YOUR INSTRUCTIONS.
Each line below with the word "ideologicznych" needs to be copied.

SUPPLIED MATERIAL.
⟨

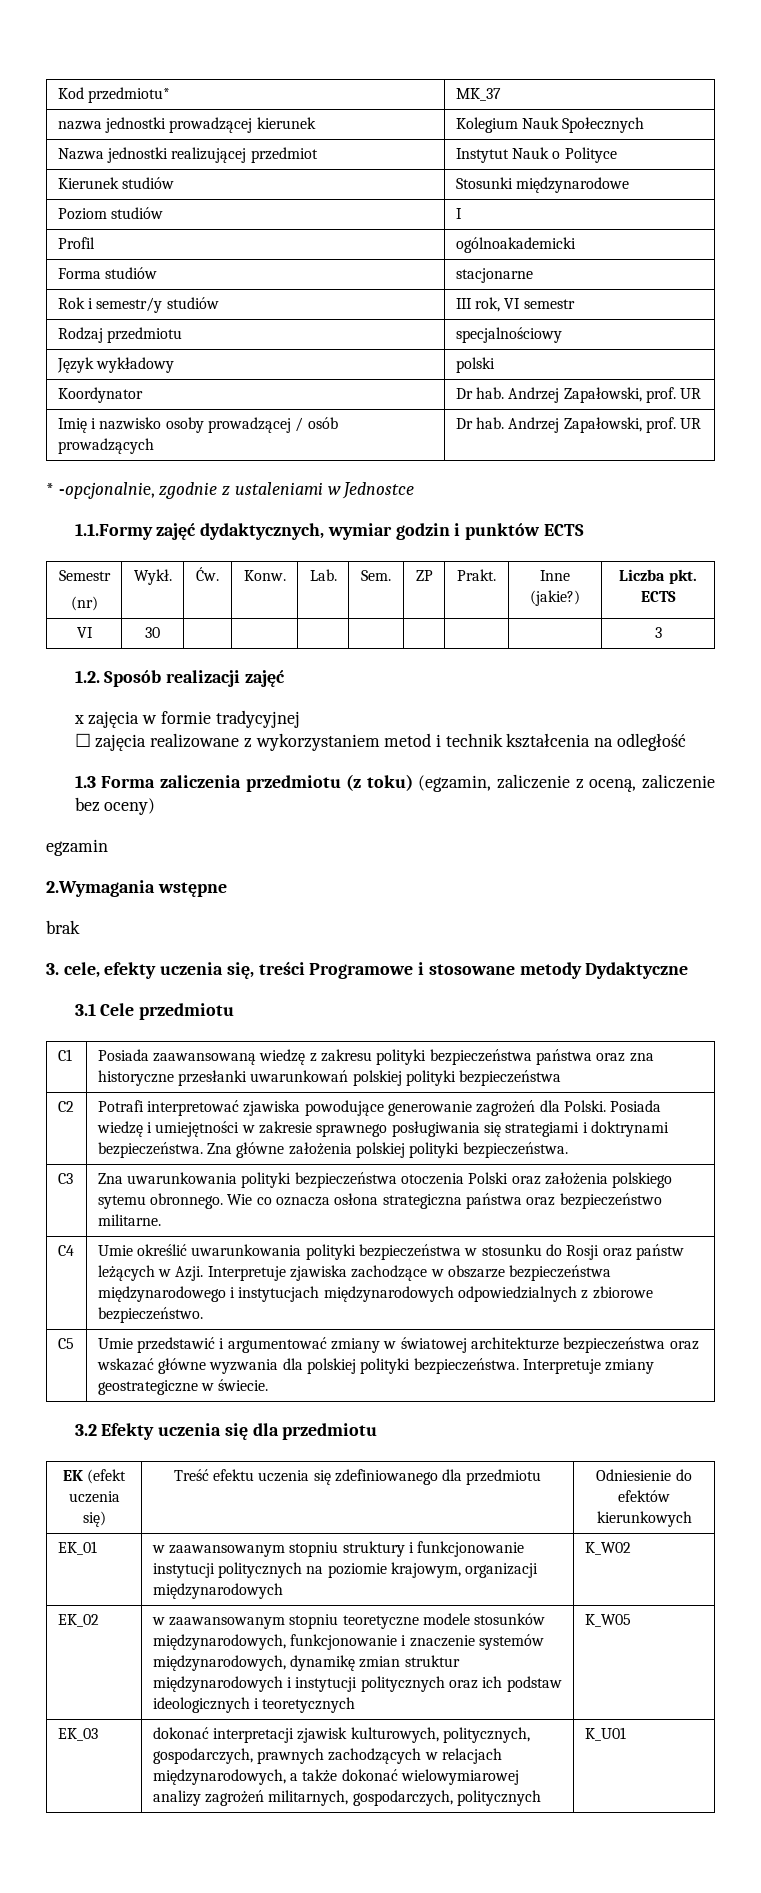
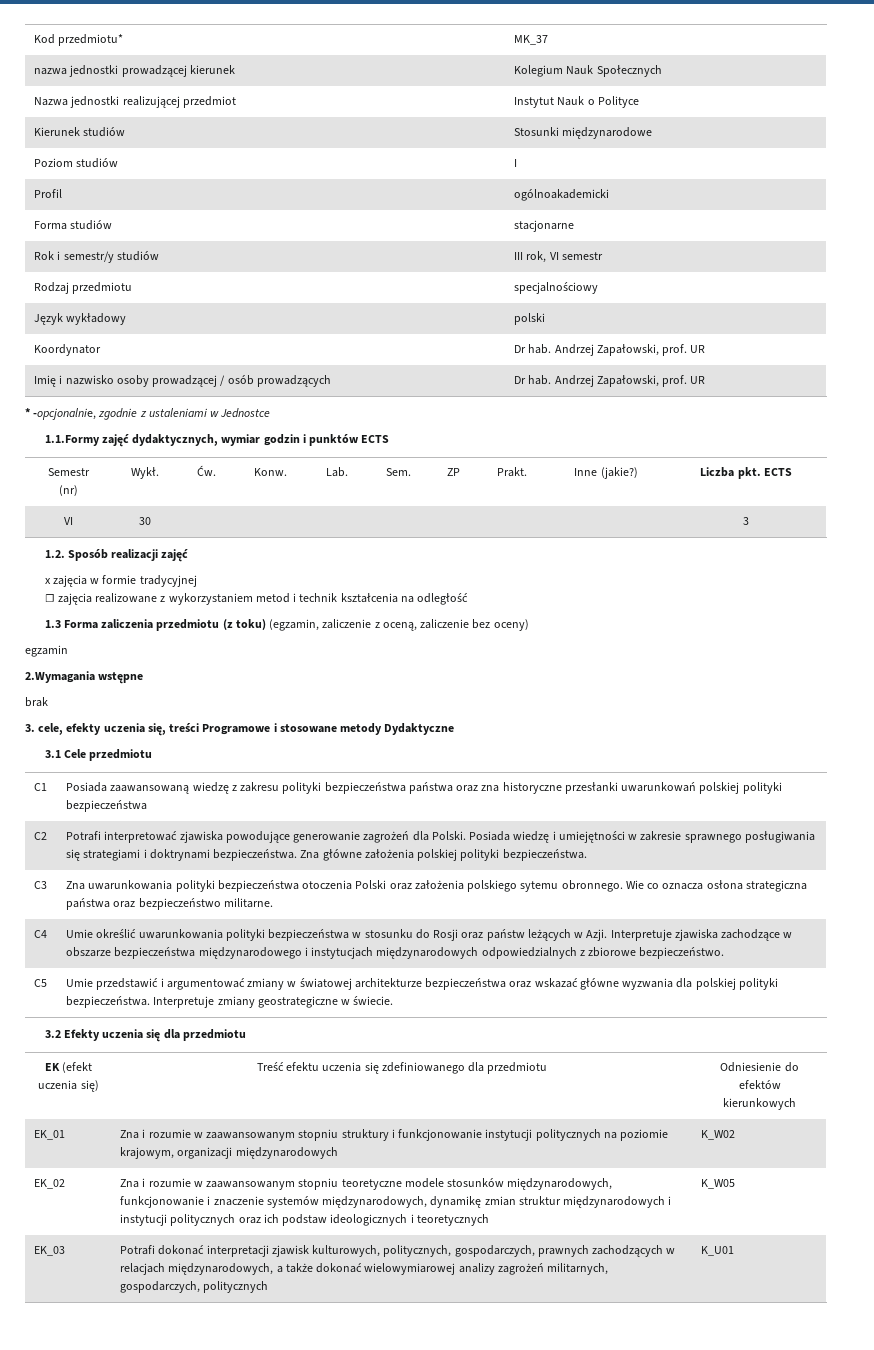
- EK_01 | w zaawansowanym stopniu struktury i funkcjonowanie instytucji politycznych na poziomie krajowym, organizacji międzynarodowych | K_W02
+ EK_01 | Zna i rozumie w zaawansowanym stopniu struktury i funkcjonowanie instytucji politycznych na poziomie krajowym, organizacji międzynarodowych | K_W02
- EK_02 | w zaawansowanym stopniu teoretyczne modele stosunków międzynarodowych, funkcjonowanie i znaczenie systemów międzynarodowych, dynamikę zmian struktur międzynarodowych i instytucji politycznych oraz ich podstaw ideologicznych i teoretycznych | K_W05
+ EK_02 | Zna i rozumie w zaawansowanym stopniu teoretyczne modele stosunków międzynarodowych, funkcjonowanie i znaczenie systemów międzynarodowych, dynamikę zmian struktur międzynarodowych i instytucji politycznych oraz ich podstaw ideologicznych i teoretycznych | K_W05
- EK_03 | dokonać interpretacji zjawisk kulturowych, politycznych, gospodarczych, prawnych zachodzących w relacjach międzynarodowych, a także dokonać wielowymiarowej analizy zagrożeń militarnych, gospodarczych, politycznych | K_U01
+ EK_03 | Potrafi dokonać interpretacji zjawisk kulturowych, politycznych, gospodarczych, prawnych zachodzących w relacjach międzynarodowych, a także dokonać wielowymiarowej analizy zagrożeń militarnych, gospodarczych, politycznych | K_U01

⟩

RESULT OF THE EXERCISE.
- EK_02 | w zaawansowanym stopniu teoretyczne modele stosunków międzynarodowych, funkcjonowanie i znaczenie systemów międzynarodowych, dynamikę zmian struktur międzynarodowych i instytucji politycznych oraz ich podstaw ideologicznych i teoretycznych | K_W05
+ EK_02 | Zna i rozumie w zaawansowanym stopniu teoretyczne modele stosunków międzynarodowych, funkcjonowanie i znaczenie systemów międzynarodowych, dynamikę zmian struktur międzynarodowych i instytucji politycznych oraz ich podstaw ideologicznych i teoretycznych | K_W05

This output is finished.